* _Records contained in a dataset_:
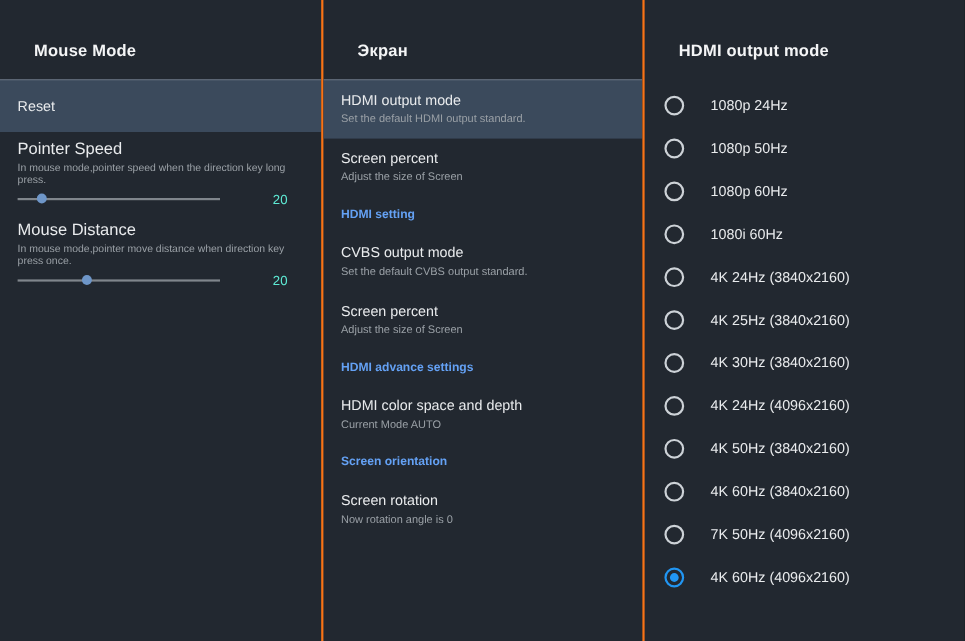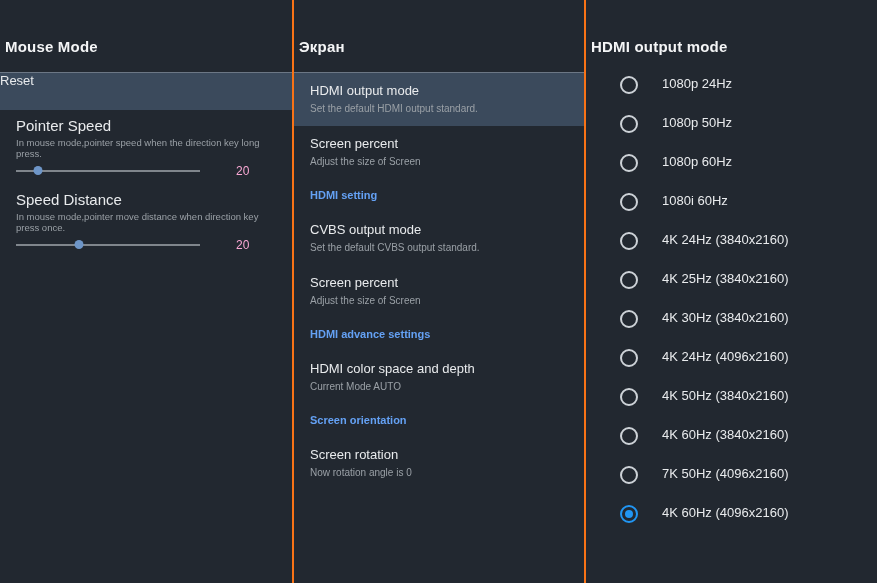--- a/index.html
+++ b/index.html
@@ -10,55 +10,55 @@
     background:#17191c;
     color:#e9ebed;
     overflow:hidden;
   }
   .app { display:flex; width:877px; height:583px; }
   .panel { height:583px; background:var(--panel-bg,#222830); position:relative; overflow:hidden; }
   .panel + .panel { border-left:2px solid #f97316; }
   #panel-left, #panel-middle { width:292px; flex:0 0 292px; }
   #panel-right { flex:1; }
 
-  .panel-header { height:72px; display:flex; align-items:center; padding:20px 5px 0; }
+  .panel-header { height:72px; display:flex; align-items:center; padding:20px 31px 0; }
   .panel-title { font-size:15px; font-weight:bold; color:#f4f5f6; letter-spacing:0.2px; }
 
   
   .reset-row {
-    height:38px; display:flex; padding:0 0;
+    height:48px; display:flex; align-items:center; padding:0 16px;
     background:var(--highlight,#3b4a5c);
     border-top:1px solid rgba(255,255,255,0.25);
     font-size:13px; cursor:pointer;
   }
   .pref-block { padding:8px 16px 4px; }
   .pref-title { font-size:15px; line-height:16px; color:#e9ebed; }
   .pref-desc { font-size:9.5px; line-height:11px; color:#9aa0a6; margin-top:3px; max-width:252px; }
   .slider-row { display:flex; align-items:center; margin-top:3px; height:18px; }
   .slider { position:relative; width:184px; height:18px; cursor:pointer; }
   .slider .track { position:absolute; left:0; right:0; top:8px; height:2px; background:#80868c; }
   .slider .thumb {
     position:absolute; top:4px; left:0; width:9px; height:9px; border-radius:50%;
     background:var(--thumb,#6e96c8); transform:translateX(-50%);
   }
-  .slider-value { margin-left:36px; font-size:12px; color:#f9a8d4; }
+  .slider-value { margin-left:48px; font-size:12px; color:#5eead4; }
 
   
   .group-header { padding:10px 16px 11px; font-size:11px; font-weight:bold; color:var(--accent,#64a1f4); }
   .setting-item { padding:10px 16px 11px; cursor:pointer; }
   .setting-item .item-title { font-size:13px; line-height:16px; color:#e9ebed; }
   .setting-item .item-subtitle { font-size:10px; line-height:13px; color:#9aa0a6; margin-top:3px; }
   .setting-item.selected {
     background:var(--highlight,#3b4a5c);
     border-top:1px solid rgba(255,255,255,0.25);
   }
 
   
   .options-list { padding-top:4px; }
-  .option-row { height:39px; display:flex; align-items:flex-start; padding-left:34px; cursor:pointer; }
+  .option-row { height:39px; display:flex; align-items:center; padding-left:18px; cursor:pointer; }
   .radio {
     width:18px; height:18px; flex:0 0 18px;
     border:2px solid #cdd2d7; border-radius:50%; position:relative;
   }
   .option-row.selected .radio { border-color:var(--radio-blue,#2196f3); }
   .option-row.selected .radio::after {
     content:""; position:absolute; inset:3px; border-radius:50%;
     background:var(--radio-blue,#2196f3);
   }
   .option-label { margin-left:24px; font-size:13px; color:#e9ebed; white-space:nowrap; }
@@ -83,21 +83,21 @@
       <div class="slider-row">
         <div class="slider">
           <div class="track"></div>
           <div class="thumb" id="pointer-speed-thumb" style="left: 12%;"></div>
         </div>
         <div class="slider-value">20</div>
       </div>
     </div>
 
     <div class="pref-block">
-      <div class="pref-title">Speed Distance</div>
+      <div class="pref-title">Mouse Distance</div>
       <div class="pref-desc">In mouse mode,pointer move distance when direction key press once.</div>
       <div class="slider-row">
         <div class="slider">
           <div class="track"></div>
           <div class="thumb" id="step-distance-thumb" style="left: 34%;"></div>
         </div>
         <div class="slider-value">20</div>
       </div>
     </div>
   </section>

* _Task statement_:
Please return each line of the data above in which the word "relative" occurs.

* _Written response_:
   .panel { height:583px; background:var(--panel-bg,#222830); position:relative; overflow:hidden; }
   .slider { position:relative; width:184px; height:18px; cursor:pointer; }
     border:2px solid #cdd2d7; border-radius:50%; position:relative;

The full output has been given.